I am very surprised that an extension agent is charging for their service. Have you talked to them directly to get their advise and charge schedule?

George


----------



## Brian T. (Dec 19, 2012)

It's just some sort of foliose lichen, they commonly colonize old things like gravestones and other rocks, old wood and old tree bark. Don't know which one (of thousands) but I studied lichens for 10? years. Boring.
Aside from the appearance, it can do your tree no harm.


----------



## cuerodoc (Jan 27, 2012)

+1 with Robson.
He's one I would ask just about anything concerning trees
Lichen. They're harmless, see them a lot growing on bark, fun reading the thread tho'.


----------



## Brian T. (Dec 19, 2012)

Cosmetically, lichens are out of place sometimes.

For the rest of you lurking readers, I'm a retired dendrology/wood science professor with a 40+ yr interest in the details of wood anatomy.
Wood is good.
You can all doze off again. I will.


----------



## MidKnight (Aug 6, 2012)

Thank you to everyone that has replied to this thread! 

I'm pretty sure we're going to let the tree see at least one more season! We'll re-evaluate later.


----------



## MidKnight (Aug 6, 2012)

The below picture is one of the reasons I don't think the tree is doing well. Notice how there are not many buds or flowers on it's branches. 

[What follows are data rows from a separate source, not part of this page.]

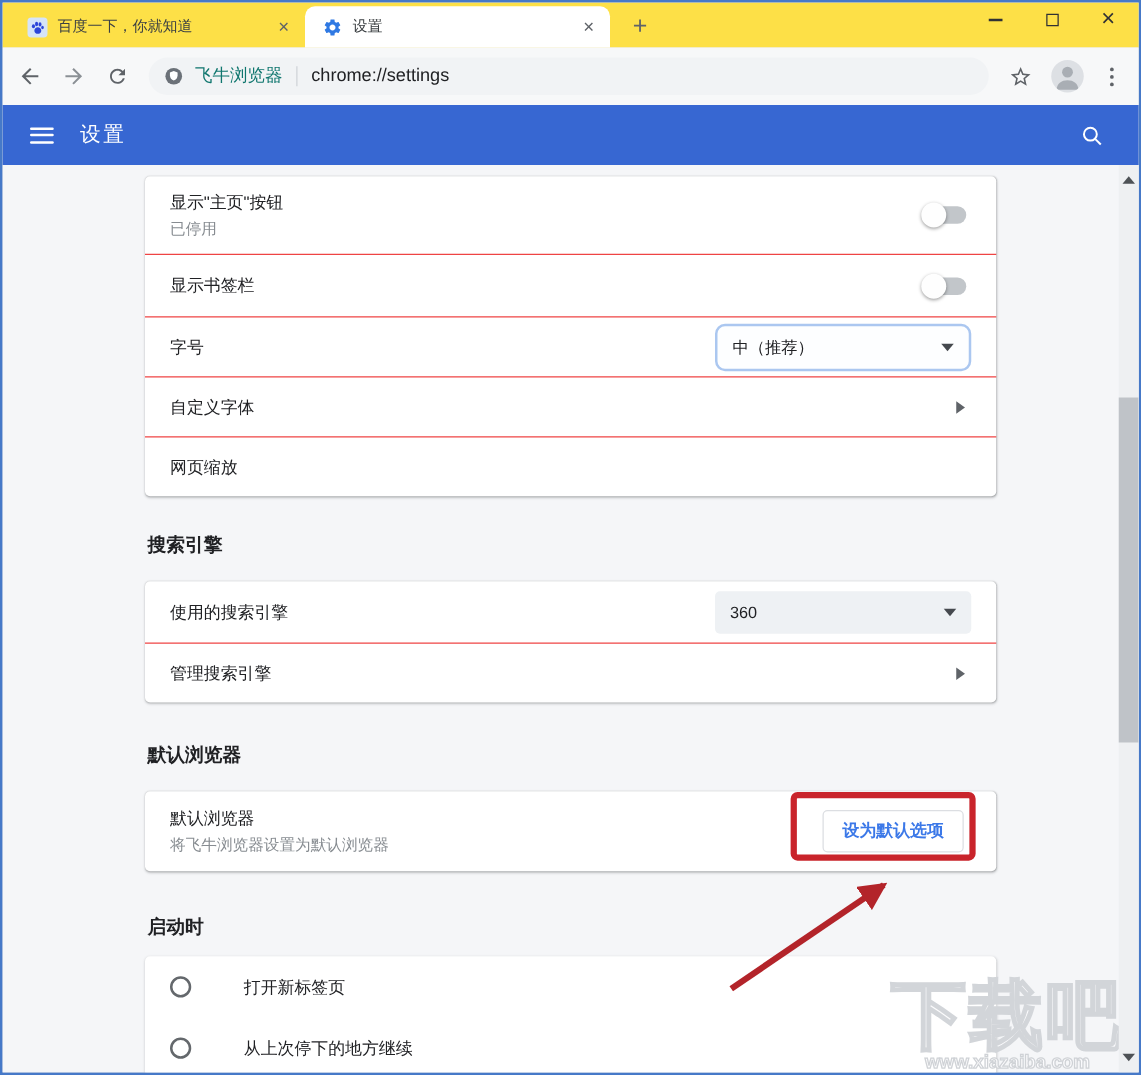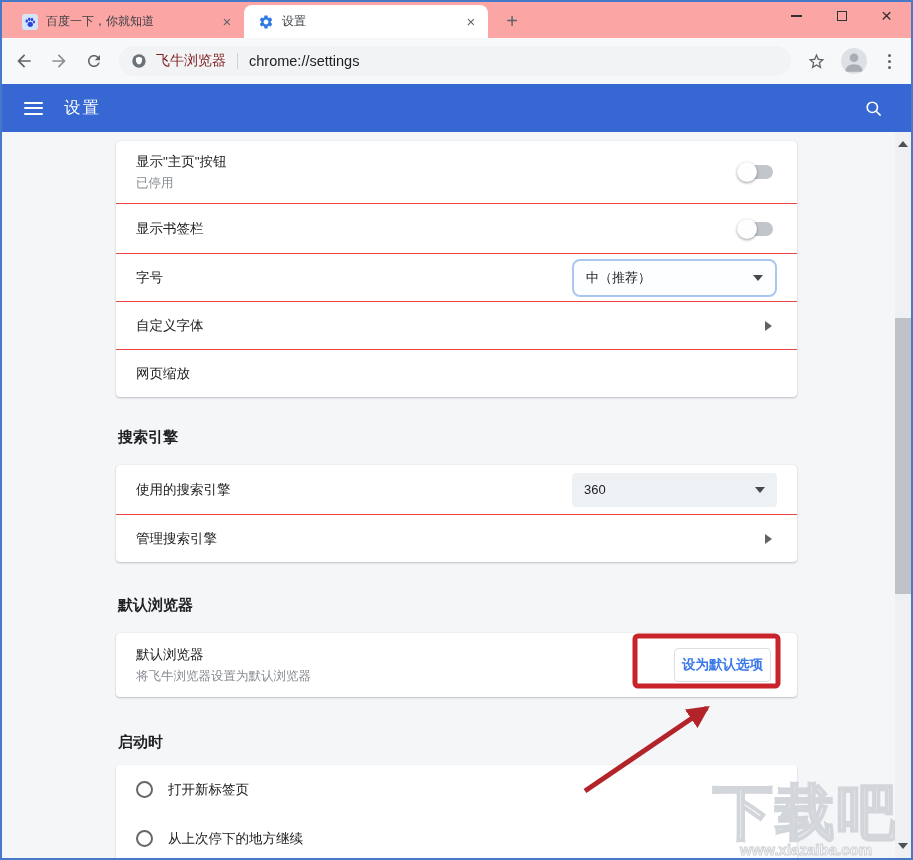"百度一下，你就知道" .tabstrip { background: #fca5a5 -> #fde047 }
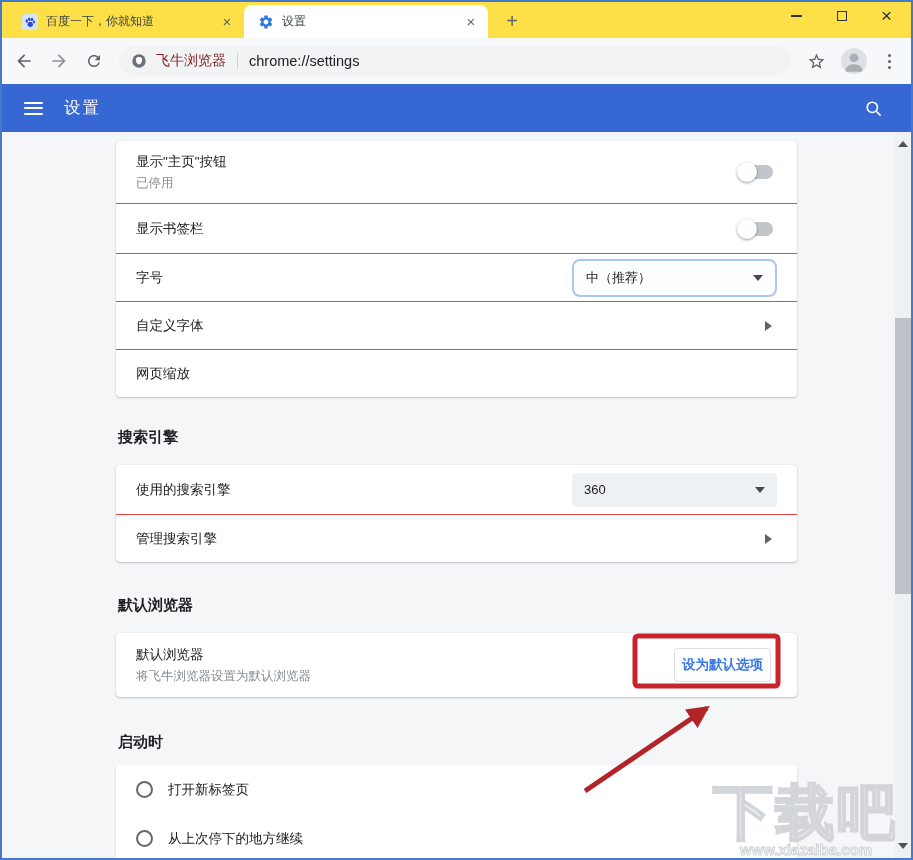"飞牛浏览器" .site-label { color: #7f1d1d -> #0f766e }
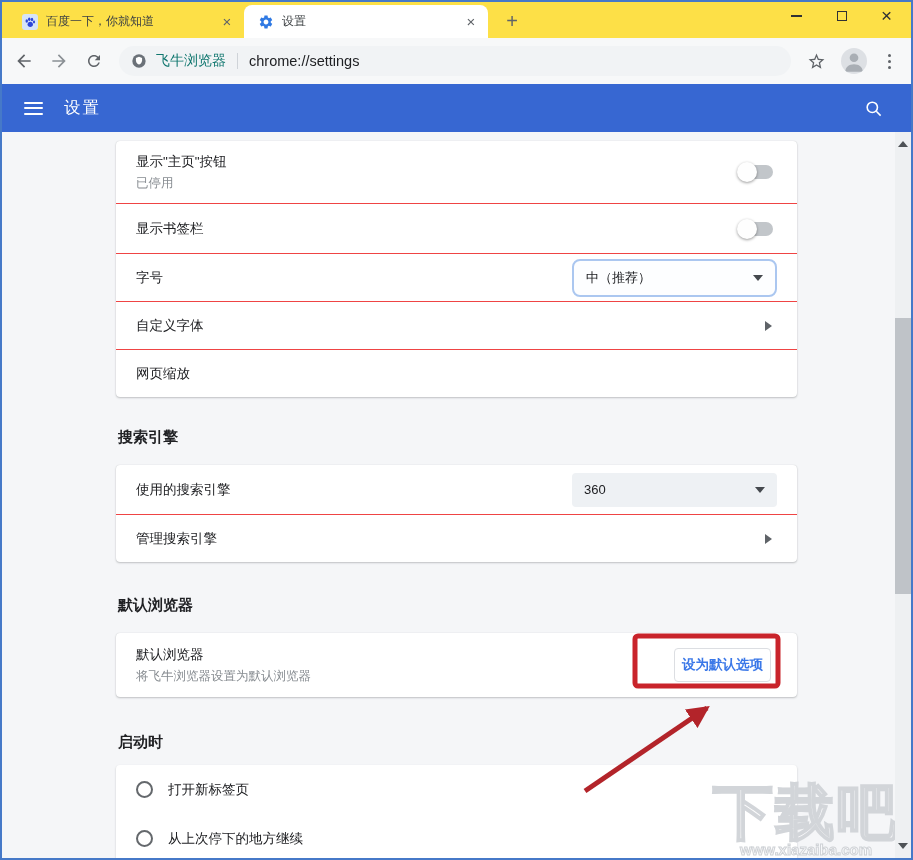"使用的搜索引擎" .row.h49 { gap: none -> 27px }
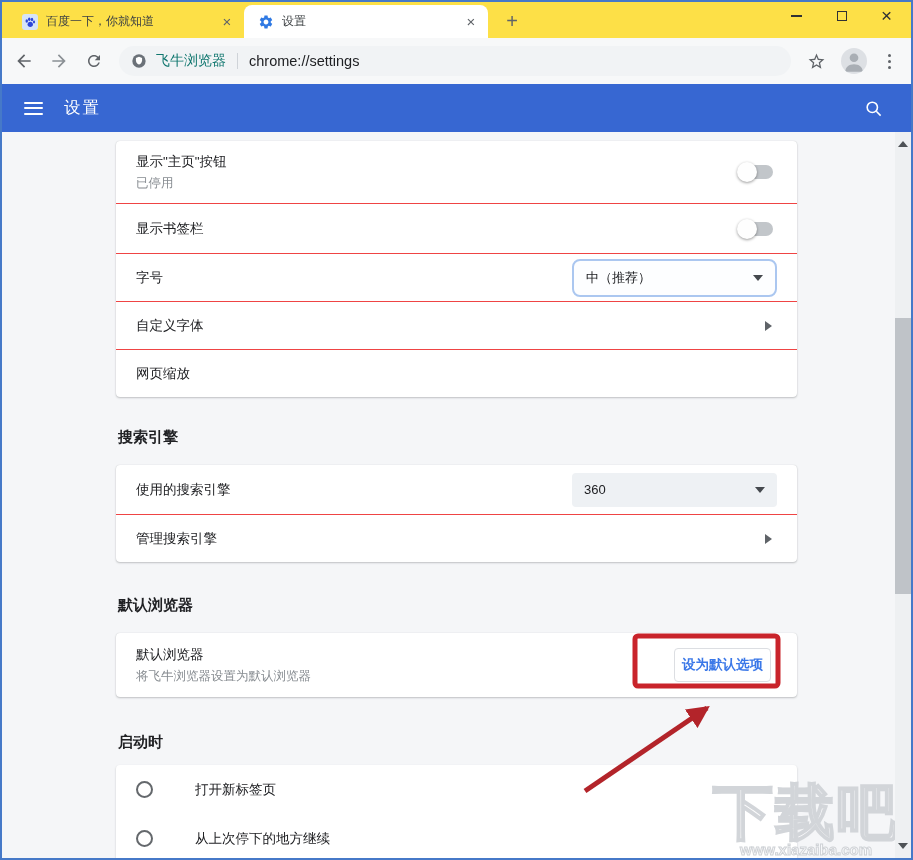"设为默认选项" .default-btn { padding: 0 7px -> 0 15px }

Also, could this be a dogwood?


----------



## del schisler (Nov 5, 2009)

*concerning trees Lichen*

i live in florida and every time i see lichen on shurb's they are dying , maybe something else ?? and tree limbs also dying also ?? maybe due to something else? but i am mot sure or at least this is what i see here at different places , good luck


----------